Exercise details.
Word for word, quote the lines from the one containing "- It can be" to the end of the entries below, including both. Leave pictures out.

Edit difference data.
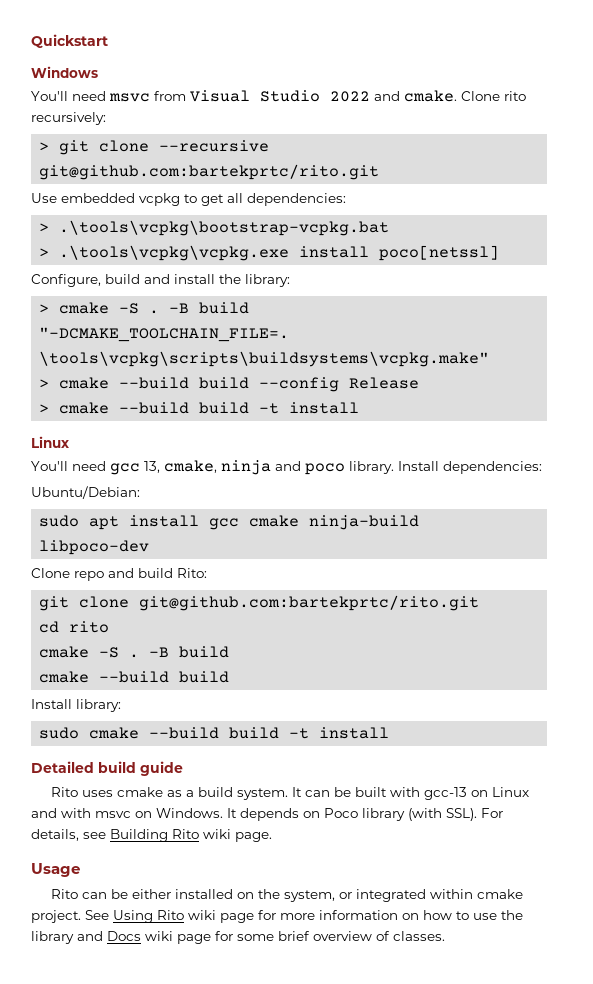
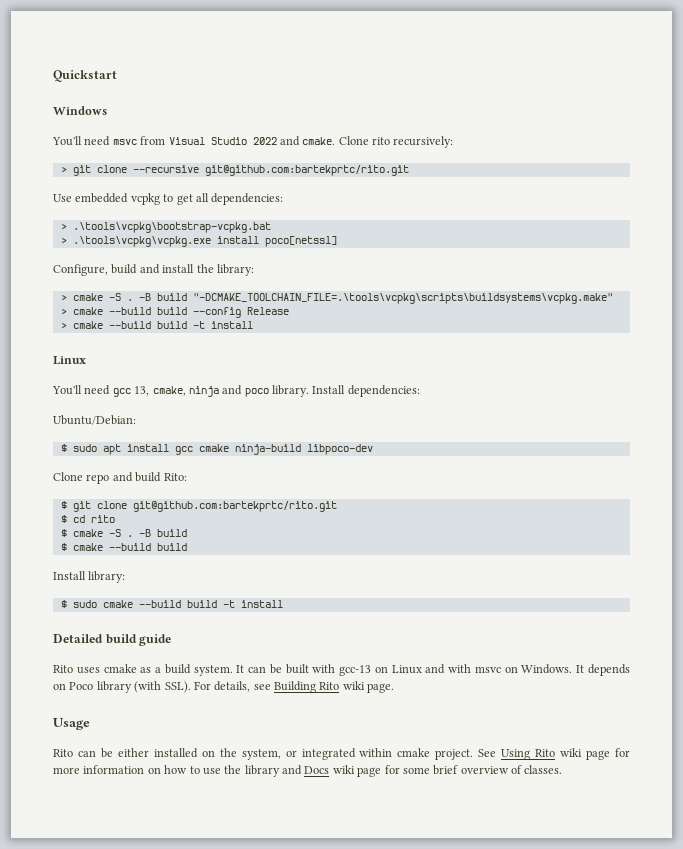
- sudo apt install gcc cmake ninja-build libpoco-dev
+ $ sudo apt install gcc cmake ninja-build libpoco-dev
- git clone git@github.com:bartekprtc/rito.git
+ $ git clone git@github.com:bartekprtc/rito.git
- cd rito
- cmake -S . -B build
- cmake --build build
+ $ cd rito
+ $ cmake -S . -B build
+ $ cmake --build build
- sudo cmake --build build -t install
+ $ sudo cmake --build build -t install

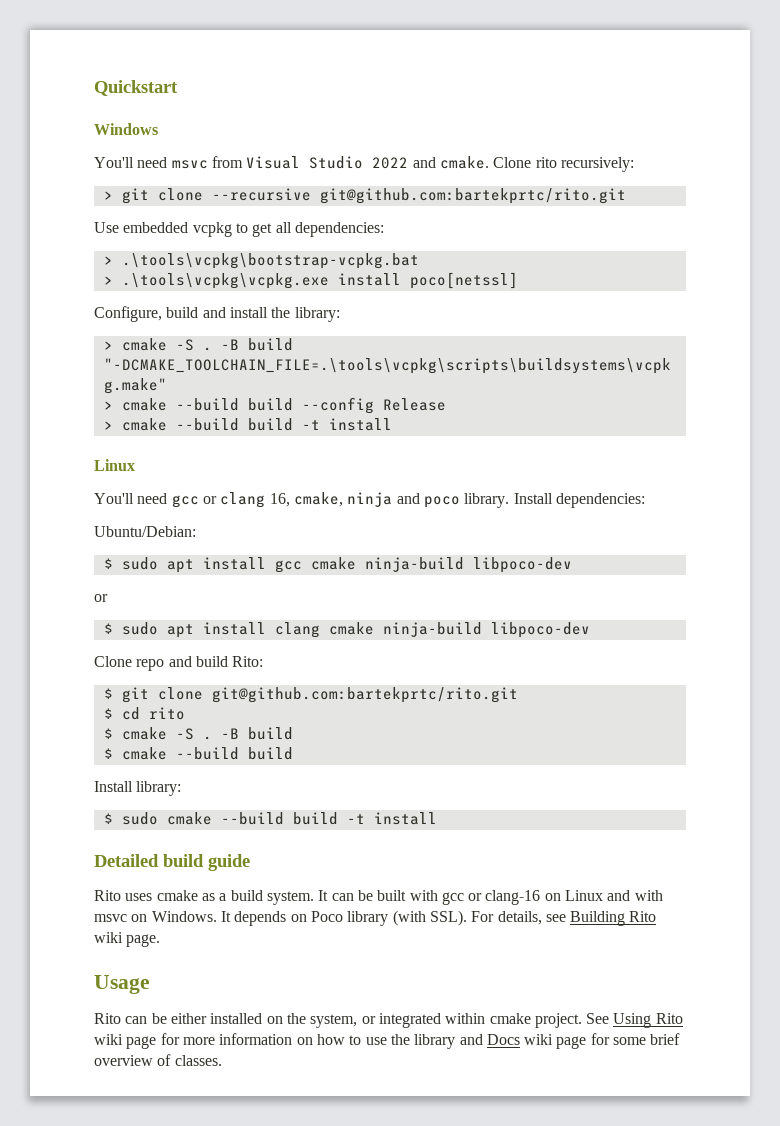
- You'll need gcc 13, cmake, ninja and poco library.
+ You'll need gcc or clang 16, cmake, ninja and poco library.
  $ sudo apt install gcc cmake ninja-build libpoco-dev
+ or
+ $ sudo apt install clang cmake ninja-build libpoco-dev
- It can be built with gcc-13 on Linux and with msvc on Windows.
+ It can be built with gcc or clang-16 on Linux and with msvc on Windows.

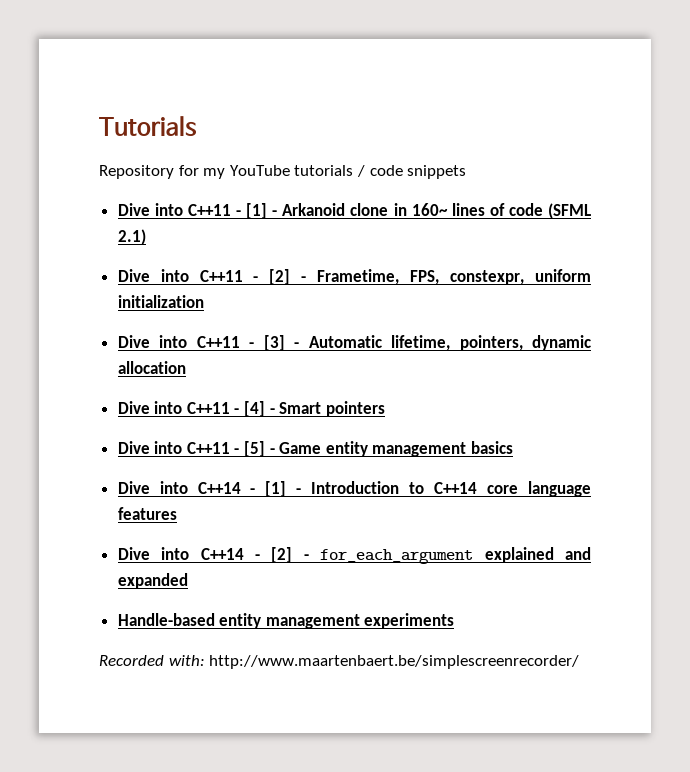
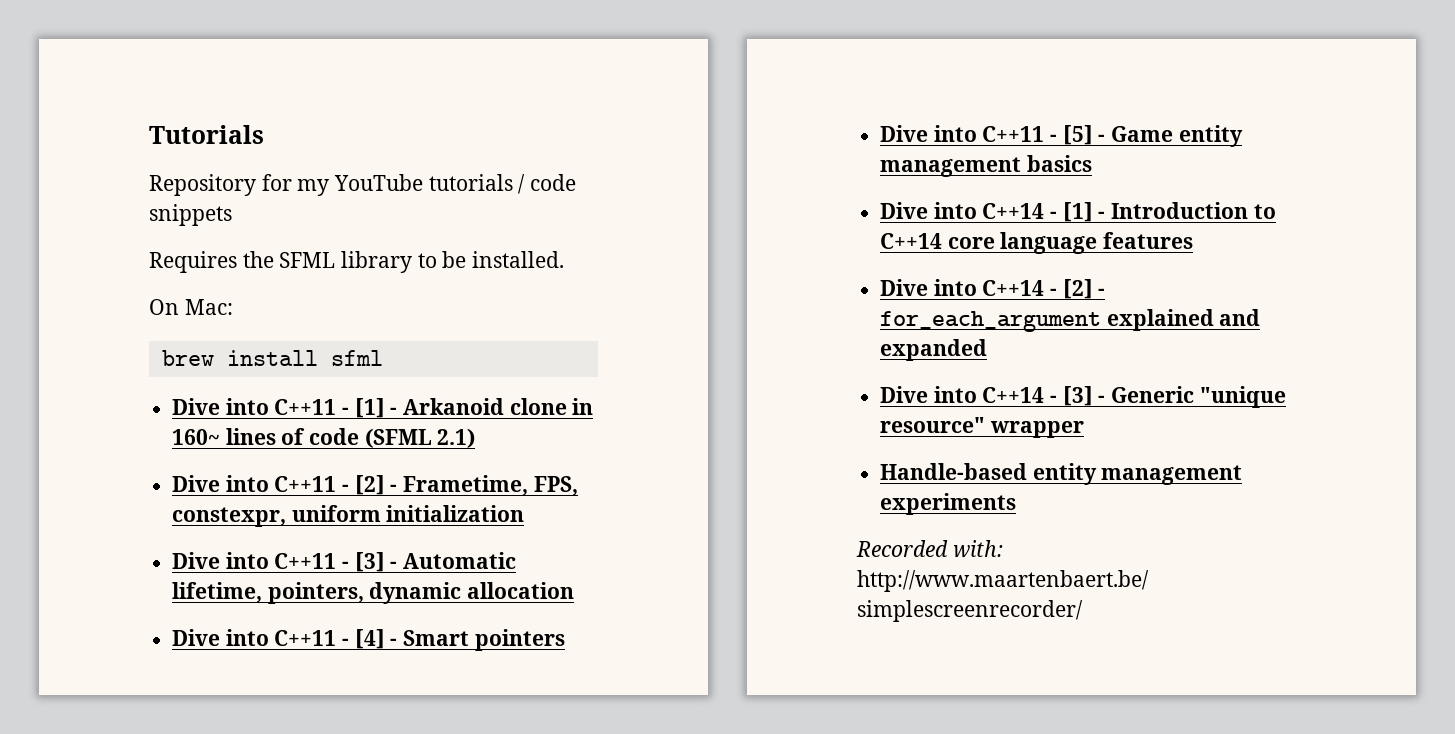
+ Requires the SFML library to be installed.
+ On Mac:
+ brew install sfml
+ Dive into C++14 - [3] - Generic "unique resource" wrapper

Solution.
- It can be built with gcc-13 on Linux and with msvc on Windows.
+ It can be built with gcc or clang-16 on Linux and with msvc on Windows.

+ Requires the SFML library to be installed.
+ On Mac:
+ brew install sfml
+ Dive into C++14 - [3] - Generic "unique resource" wrapper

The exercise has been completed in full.